[TRY IT]: Show all lines from the data that include the word "text".
*** EXERCISE DATA ***
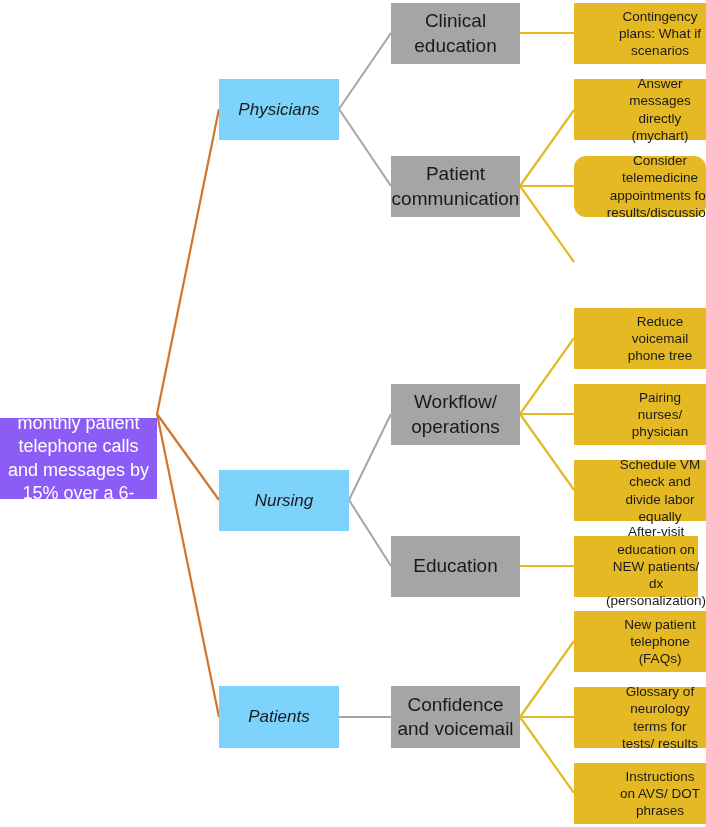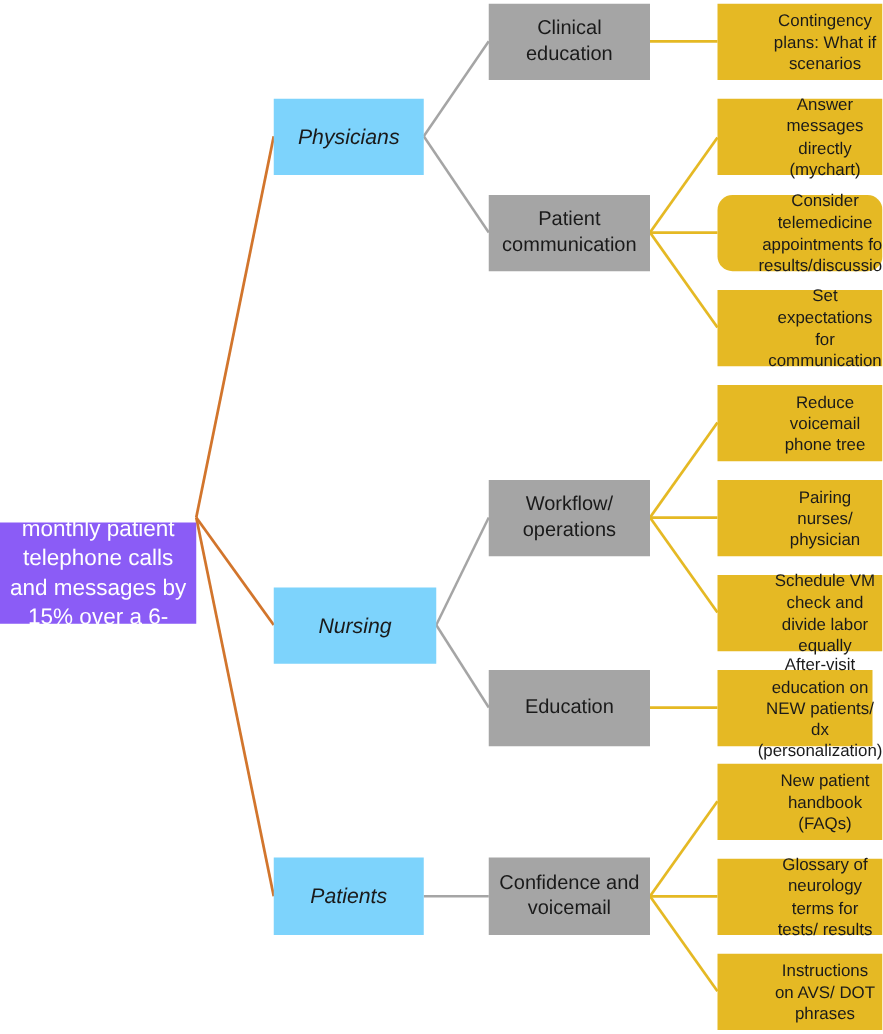--- a/index.html
+++ b/index.html
@@ -44,21 +44,21 @@
   }
   .node-group {
     background: #7dd3fc;
     color: #1a1a1a;
     font-size: 17px;
     font-style: italic;
   }
   .node-theme {
     background: #A5A5A5;
     color: #1a1a1a;
-    font-size: 16px;
+    font-size: 19px;
   }
   .node-idea {
     background: #E5B924;
     color: #1a1a1a;
     font-size: 13.5px;
     padding-left: 44px;
   }
 </style>
 </head>
 <body>
@@ -128,37 +128,34 @@
 
   <div class="node node-idea" style="left:574px; top:3px; width:132px; height:61px;">
     <span>Contingency plans: What if scenarios</span>
   </div>
   <div class="node node-idea" style="left:574px; top:79px; width:132px; height:61px;">
     <span>Answer messages directly (mychart)</span>
   </div>
   <div class="node node-idea" style="left:574px; top:156px; width:132px; height:61px;border-radius:12px;">
     <span>Consider telemedicine appointments for results/discussion</span>
   </div>
-  <div class="node node-idea" style="left:574px; top:232px; width:132px; height:61px;">
-    <span>Set expectations for communication</span>
-  </div>
   <div class="node node-idea" style="left:574px; top:308px; width:132px; height:61px;">
     <span>Reduce voicemail phone tree</span>
   </div>
   <div class="node node-idea" style="left:574px; top:384px; width:132px; height:61px;">
     <span>Pairing nurses/ physician</span>
   </div>
   <div class="node node-idea" style="left:574px; top:460px; width:132px; height:61px;">
     <span>Schedule VM check and divide labor equally</span>
   </div>
   <div class="node node-idea" style="left:574px; top:536px; width:124px; height:61px;">
     <span>After-visit education on NEW patients/ dx (personalization)</span>
   </div>
   <div class="node node-idea" style="left:574px; top:611px; width:132px; height:61px;">
-    <span>New patient handbook (FAQs)</span>
+    <span>New patient telephone (FAQs)</span>
   </div>
   <div class="node node-idea" style="left:574px; top:687px; width:132px; height:61px;">
     <span>Glossary of neurology terms for tests/ results</span>
   </div>
   <div class="node node-idea" style="left:574px; top:763px; width:132px; height:61px;">
     <span>Instructions on AVS/ DOT phrases</span>
   </div>
 
 </div>
 

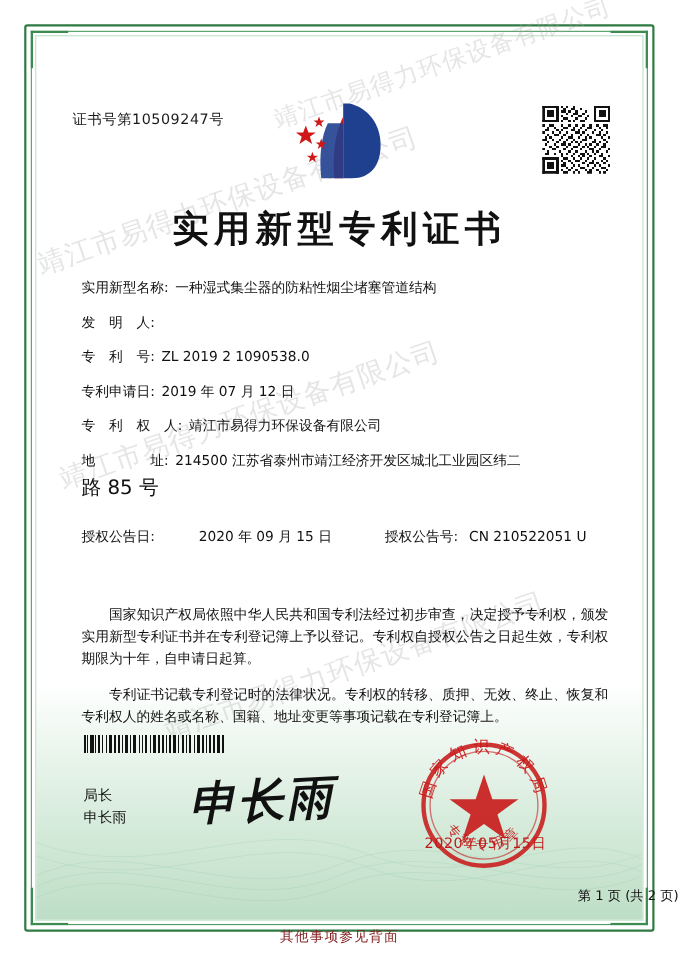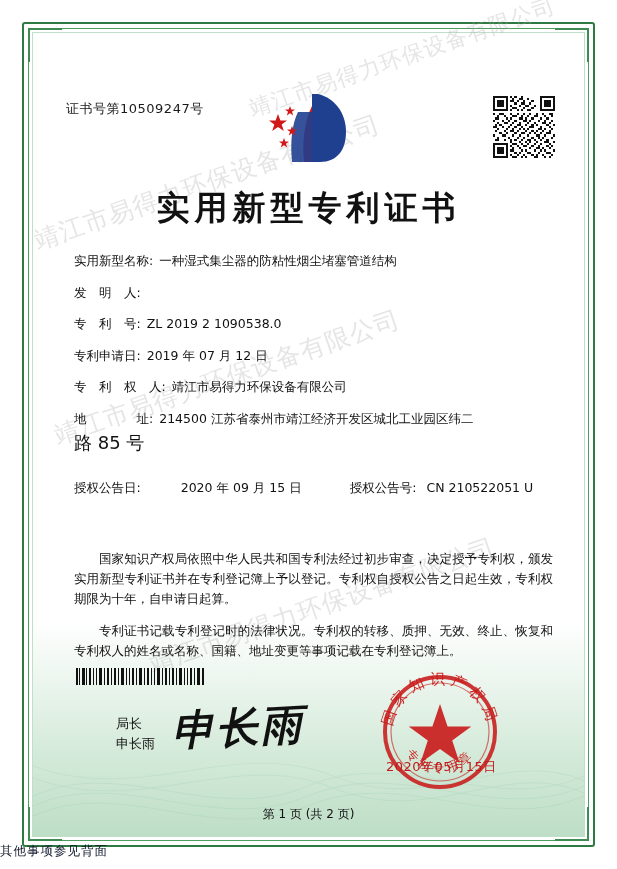--- a/index.html
+++ b/index.html
@@ -188,21 +188,20 @@
     width: 128px; height: 17px;
   }
 
   
   .sig-label {
     position: absolute;
     left: 76px; top: 714px;
     font-size: 13px;
     line-height: 20px;
     color: #111;
-    margin-left: 40px;
   }
   .sig-script {
     position: absolute;
     left: 172px; top: 700px;
     font-family: "DejaVu Serif", "Liberation Serif", serif;
     font-size: 42px;
     font-weight: bold;
     font-style: italic;
     color: #111;
     letter-spacing: 2px;
@@ -222,30 +221,31 @@
     color: #c01a1a;
     letter-spacing: 0.5px;
     font-family: "DejaVu Sans", "Liberation Sans", sans-serif;
   }
 
   
   .page-no {
     position: absolute;
     left: 0; right: 0;
     top: 806px;
-    text-align: center;
+    text-align: right;
     font-size: 12px;
     color: #111;
   }
   .note {
     position: absolute;
     left: 0; right: 0;
     top: 843px;
+    text-align: center;
     font-size: 12.5px;
-    color: #0f172a;
+    color: #7f1d1d;
     letter-spacing: 1px;
   }
 </style>
 </head>
 <body>
 
 <div class="page">
 
   <div class="border-outer"></div>
   <div class="border-inner"></div>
*** End of EXERCISE DATA ***
[RESULT FOR THIS TASK]:
-    text-align: center;
+    text-align: right;
+    text-align: center;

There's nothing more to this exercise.